▸ What you will do:
Everything in the listing must be repeated exactly, apart from the images.

▸ Data to use:
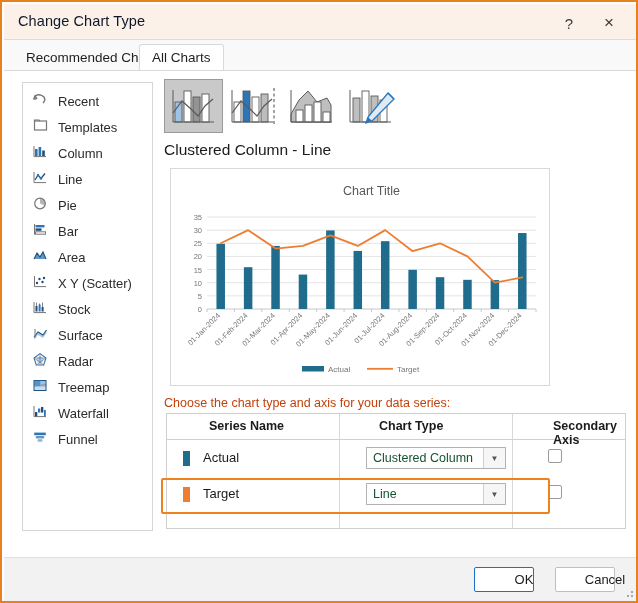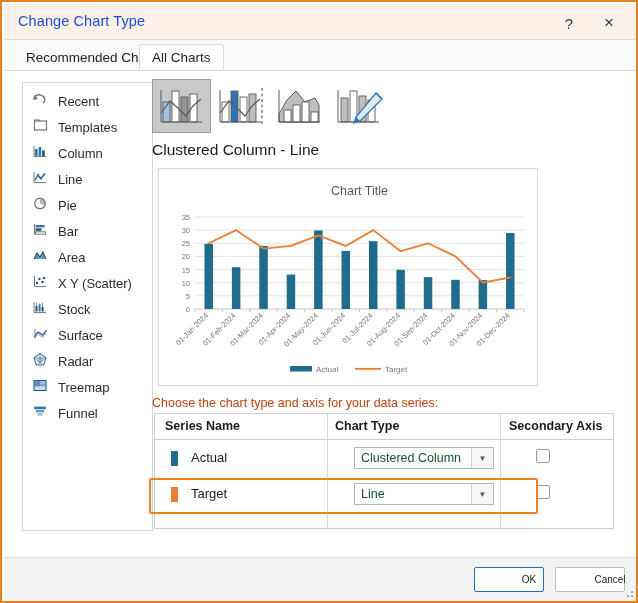--- a/index.html
+++ b/index.html
@@ -28,7 +28,7 @@
   }
   .title-text{
     position:absolute;left:14px;top:9px;
-    font-size:14.5px;color:#1d4ed8;letter-spacing:.1px;
+    font-size:14.5px;color:#0f172a;letter-spacing:.1px;
   }
   .tb-btn{
     position:absolute;top:6px;width:34px;height:26px;

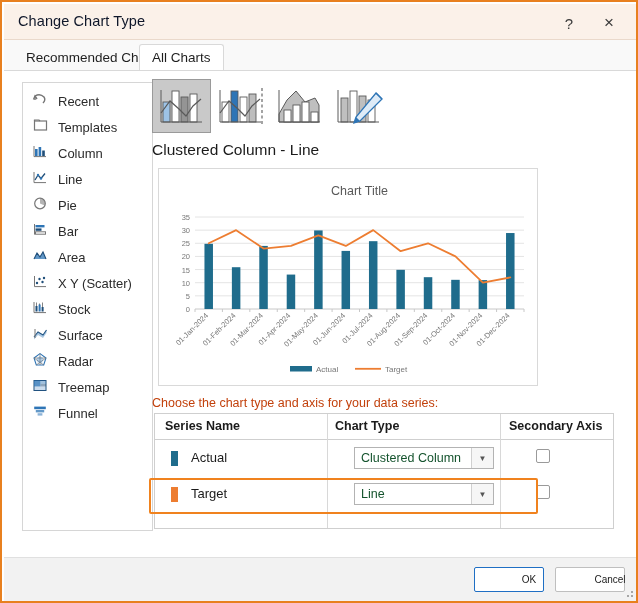--- a/index.html
+++ b/index.html
@@ -98,7 +98,7 @@
 
   
   .content{
-    position:absolute;left:148px;top:8px;width:462px;height:452px;text-decoration:underline;
+    position:absolute;left:160px;top:8px;width:462px;height:452px;text-decoration:underline;
   }
 
   

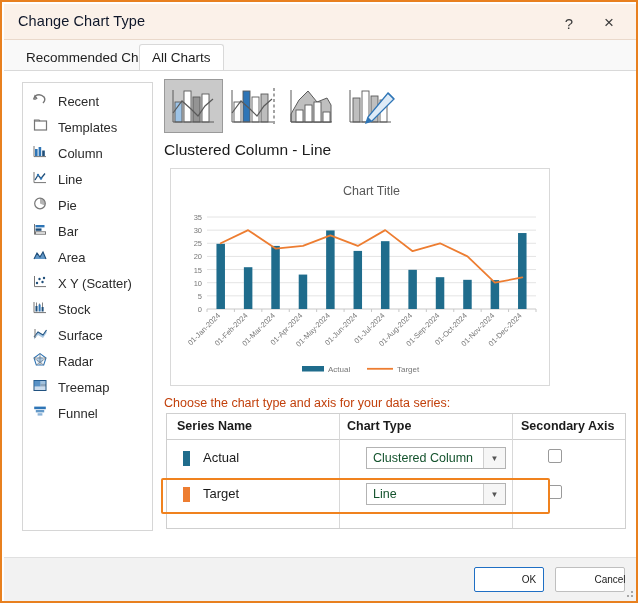--- a/index.html
+++ b/index.html
@@ -353,6 +353,18 @@
             </svg>
           </span>
           <span class="lbl">Treemap</span>
+        </div>
+        <div class="side-item">
+          <span class="ico">
+            <svg width="17" height="15" viewBox="0 0 17 15">
+              <path d="M2 2 L2 12.6 L14 12.6" fill="none" stroke="#767676" stroke-width="1"></path>
+              <rect x="3" y="8" width="2.3" height="4.2" fill="#1F4E79"></rect>
+              <rect x="6" y="4.5" width="2.3" height="4" fill="#2E75B6"></rect>
+              <rect x="9" y="3" width="2.3" height="5.5" fill="#1F4E79"></rect>
+              <rect x="12" y="6" width="1.8" height="6.2" fill="#2E75B6"></rect>
+            </svg>
+          </span>
+          <span class="lbl">Waterfall</span>
         </div>
         <div class="side-item">
           <span class="ico">

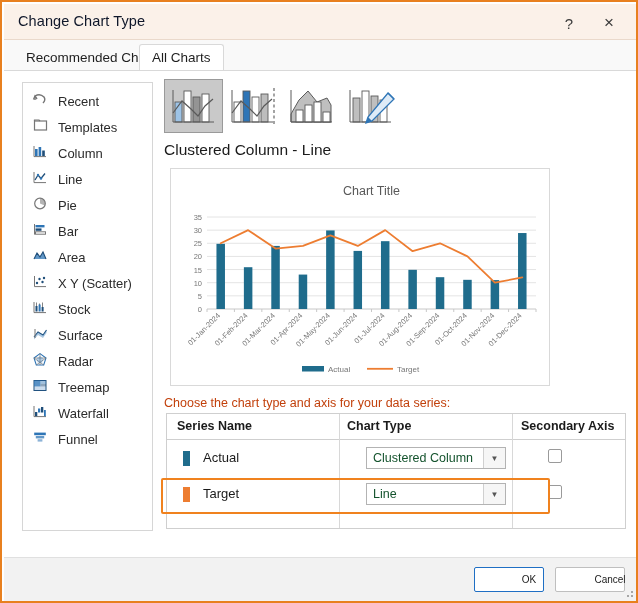--- a/index.html
+++ b/index.html
@@ -142,7 +142,7 @@
     background:#ffffff;
   }
   .sthead .h{
-    position:absolute;top:5px;font-size:12.5px;color:#1b1b1b;font-weight:bold;
+    position:absolute;top:5px;font-size:12.5px;color:#1b1b1b;font-weight:bold;margin-left:32px;
   }
   .h-name{left:10px;}
   .h-type{left:180px;}

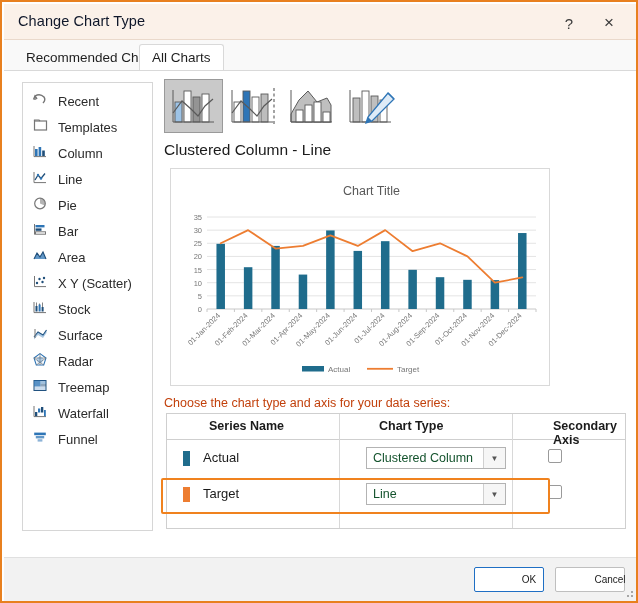--- a/index.html
+++ b/index.html
@@ -193,10 +193,10 @@
     box-sizing:border-box;
   }
   .btn{
-    position:absolute;top:9px;width:70px;height:25px;
+    position:absolute;top:9px;width:60px;height:25px;
     background:#ffffff;border:1px solid #bfbfbf;border-radius:2px;
     display:flex;align-items:center;justify-content:center;
-    font-size:10px;color:#1b1b1b;box-sizing:border-box;cursor:default;padding-left:40px;
+    font-size:13px;color:#1b1b1b;box-sizing:border-box;cursor:default;padding-left:40px;
   }
   #ok-button{left:470px;border:1.5px solid #1f6fc4;}
   #cancel-button{left:551px;}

▸ Task result:
--- a/index.html
+++ b/index.html
@@ -28,7 +28,7 @@
   }
   .title-text{
     position:absolute;left:14px;top:9px;
-    font-size:14.5px;color:#1d4ed8;letter-spacing:.1px;
+    font-size:14.5px;color:#0f172a;letter-spacing:.1px;
   }
   .tb-btn{
     position:absolute;top:6px;width:34px;height:26px;

--- a/index.html
+++ b/index.html
@@ -98,7 +98,7 @@
 
   
   .content{
-    position:absolute;left:148px;top:8px;width:462px;height:452px;text-decoration:underline;
+    position:absolute;left:160px;top:8px;width:462px;height:452px;text-decoration:underline;
   }
 
   

--- a/index.html
+++ b/index.html
@@ -353,6 +353,18 @@
             </svg>
           </span>
           <span class="lbl">Treemap</span>
+        </div>
+        <div class="side-item">
+          <span class="ico">
+            <svg width="17" height="15" viewBox="0 0 17 15">
+              <path d="M2 2 L2 12.6 L14 12.6" fill="none" stroke="#767676" stroke-width="1"></path>
+              <rect x="3" y="8" width="2.3" height="4.2" fill="#1F4E79"></rect>
+              <rect x="6" y="4.5" width="2.3" height="4" fill="#2E75B6"></rect>
+              <rect x="9" y="3" width="2.3" height="5.5" fill="#1F4E79"></rect>
+              <rect x="12" y="6" width="1.8" height="6.2" fill="#2E75B6"></rect>
+            </svg>
+          </span>
+          <span class="lbl">Waterfall</span>
         </div>
         <div class="side-item">
           <span class="ico">

--- a/index.html
+++ b/index.html
@@ -142,7 +142,7 @@
     background:#ffffff;
   }
   .sthead .h{
-    position:absolute;top:5px;font-size:12.5px;color:#1b1b1b;font-weight:bold;
+    position:absolute;top:5px;font-size:12.5px;color:#1b1b1b;font-weight:bold;margin-left:32px;
   }
   .h-name{left:10px;}
   .h-type{left:180px;}

--- a/index.html
+++ b/index.html
@@ -193,10 +193,10 @@
     box-sizing:border-box;
   }
   .btn{
-    position:absolute;top:9px;width:70px;height:25px;
+    position:absolute;top:9px;width:60px;height:25px;
     background:#ffffff;border:1px solid #bfbfbf;border-radius:2px;
     display:flex;align-items:center;justify-content:center;
-    font-size:10px;color:#1b1b1b;box-sizing:border-box;cursor:default;padding-left:40px;
+    font-size:13px;color:#1b1b1b;box-sizing:border-box;cursor:default;padding-left:40px;
   }
   #ok-button{left:470px;border:1.5px solid #1f6fc4;}
   #cancel-button{left:551px;}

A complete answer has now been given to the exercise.